Case Presentation: A 74-year-old female with a history of hypertension on olmesartan presents to the emergency department with acute worsening of chronic watery diarrhea and is hospitalized for failure to thrive.The diarrhea has been ongoing for a year but has progressively worsened over the past month, with large volume watery bowel movements unrelated to oral intake now occurring every hour, both day and night. She has lost 80 pounds in a year and required initiation of TPN during her most recent hospitalization.She has had extensive workup with EGD at symptom onset showing gastritis and duodenitis. Histopathology was notable for duodenal intraepithelial lymphocytes and villous atrophy. Colonoscopy was unremarkable, and celiac serologies were negative. Stool infectious testing was negative. She has tried loperamide, diphenoxylate/atropine, dicyclomine, cholestyramine, pancreatic enzymes, and rifaximin previously without improvement in symptoms. She did not find relief with a 6-month trial of a gluten-free diet either.During this admission, she undergoes MRCP which shows bowel wall thickening and mucosal hyperenhancement. Enteroscopy reveals diffuse flat atrophic ulcers mostly in the duodenum. Histological evaluation shows duodenal mucosa with crypt atrophy and severe villous blunting.She has been taking olmesartan daily for four years. As drug-related enteropathy is suspected, the olmesartan is discontinued and oral budesonide is started. Her diarrhea diminishes immediately following drug discontinuation. A month after discharge, the diarrhea is resolved and she has gained 15 pounds. Follow-up EGD two months later reveals improvement in duodenal mucosal atrophy, with biopsies showing normal small bowel villi and crypts.

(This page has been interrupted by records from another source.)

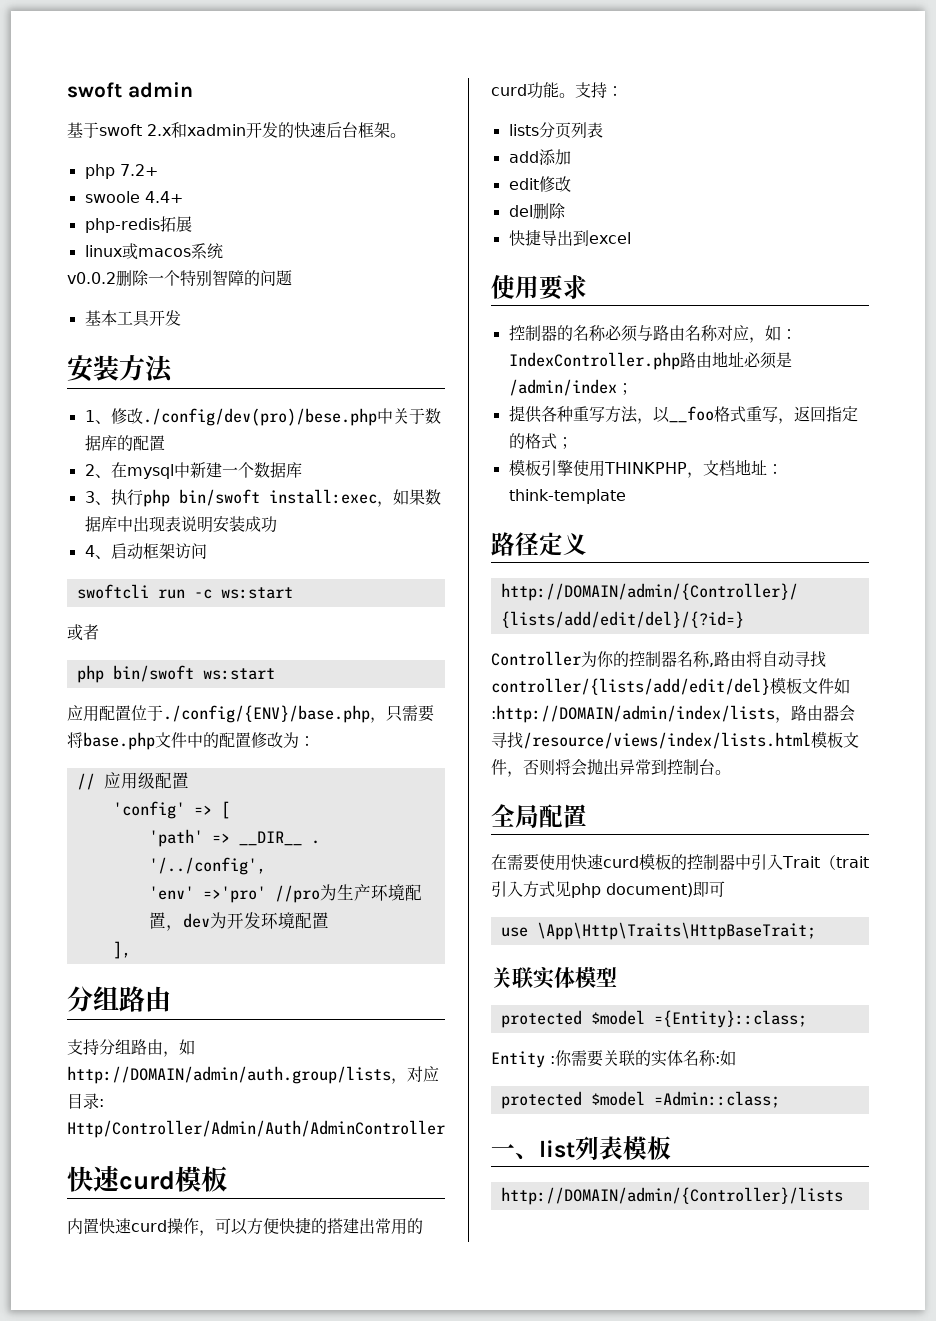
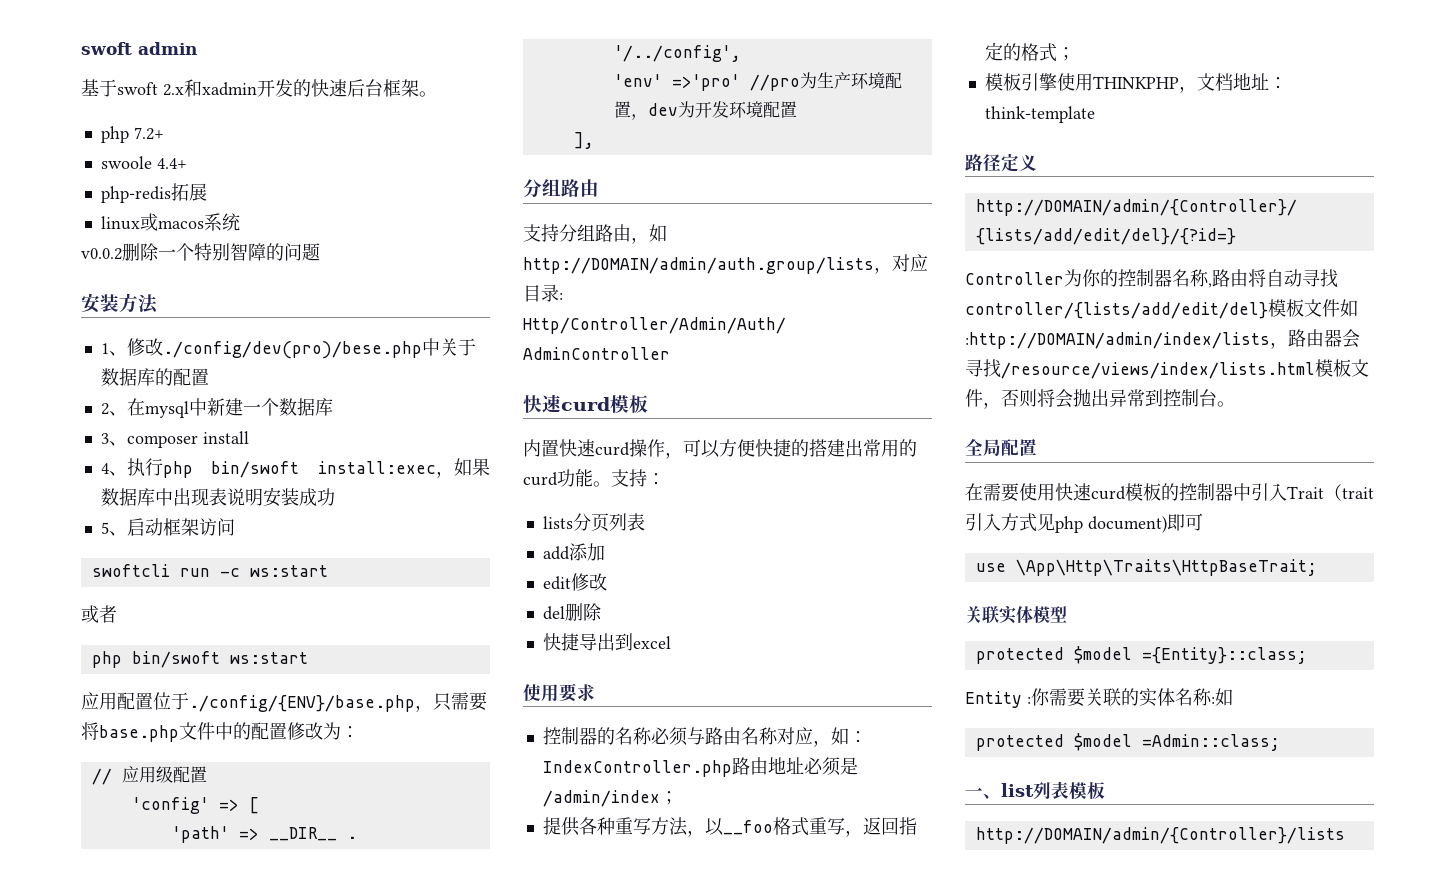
[84,310,181,327] // 基本工具开发 -> (320, 252) none
(111, 503) none -> [126,431,249,448] [100,463,127,476] composer install // 4、
[84,545,95,557] 4 -> [100,522,109,534] 5

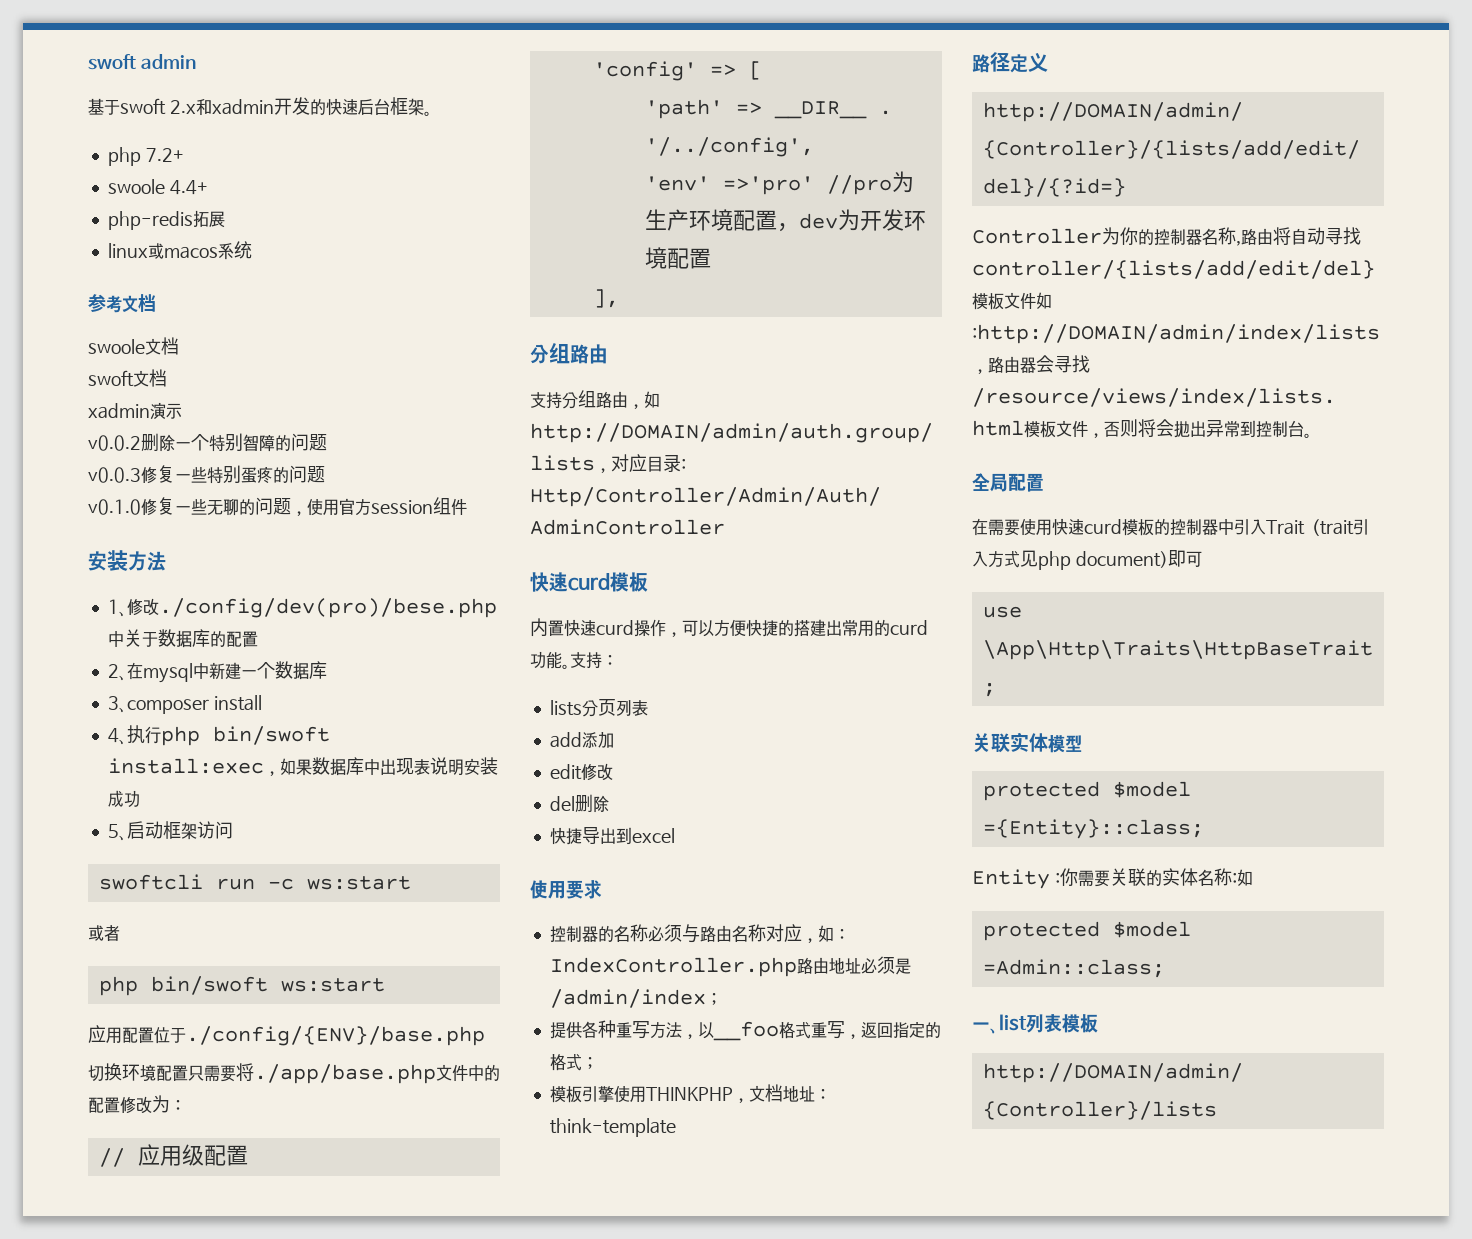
(240, 222) none -> [88,294,156,313] [88,337,179,355] [88,369,167,387] [88,402,182,420] // 参考文档 // swoole文档 // swoft文档 // xadmin演示
(320, 252) none -> [88,465,325,484] [88,497,467,516] // v0.0.3修复一些特别蛋疼的问题 // v0.1.0修复一些无聊的问题，使用官方session组件
[415,705,433,712] ， -> [88,1063,188,1081] // 切换环境配置
[99,725,179,742] base.php -> [254,1064,436,1084] ./app/base.php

Discussion: Angiotensin receptor blocker (ARB)-induced enteropathy was first reported in 2012 in a case series from Mayo Clinic. The sprue-like enteropathy is defined by abnormal small bowel villous architecture and chronic diarrhea. It can thus mimic celiac disease, but the distinguishing features are negative celiac serologies and no response to a gluten-free diet.The pathophysiology of ARB-induced enteropathy is unknown. The delay in the onset of symptoms after initiation of ARB may indicate damage from cell-mediated immunity. This hypothesis is supported by reports of increased aggregation of CD8+ cells in the mucosa. It most often occurs with olmesartan, but other ARBs have also rarely been implicated. The reported latency of the disease ranges from months to years. Gross endoscopic findings are non-specific, so pathologic evaluation is important. Of note, there is no sole cardinal histopathological finding that can distinguish ARB-induced injury from other conditions; therefore, an appropriate clinical context is needed. The most common pathologic findings include total intestinal villous atrophy with more variable intraepithelial lymphocytosis and crypt hyperplasia.Complete resolution of both clinical and histologic features may be achieved after discontinuing the inciting agent. Corticosteroids may be used for symptom control after clinical response is achieved with suspension of the drug. Recovery is on the order of weeks to months, for both clinical symptoms and histologic mucosal healing.
Conclusions: ARB-induced enteropathy may currently be underdiagnosed and should be considered in all patients with unexplained chronic diarrhea and unintentional weight loss who are taking olmesartan.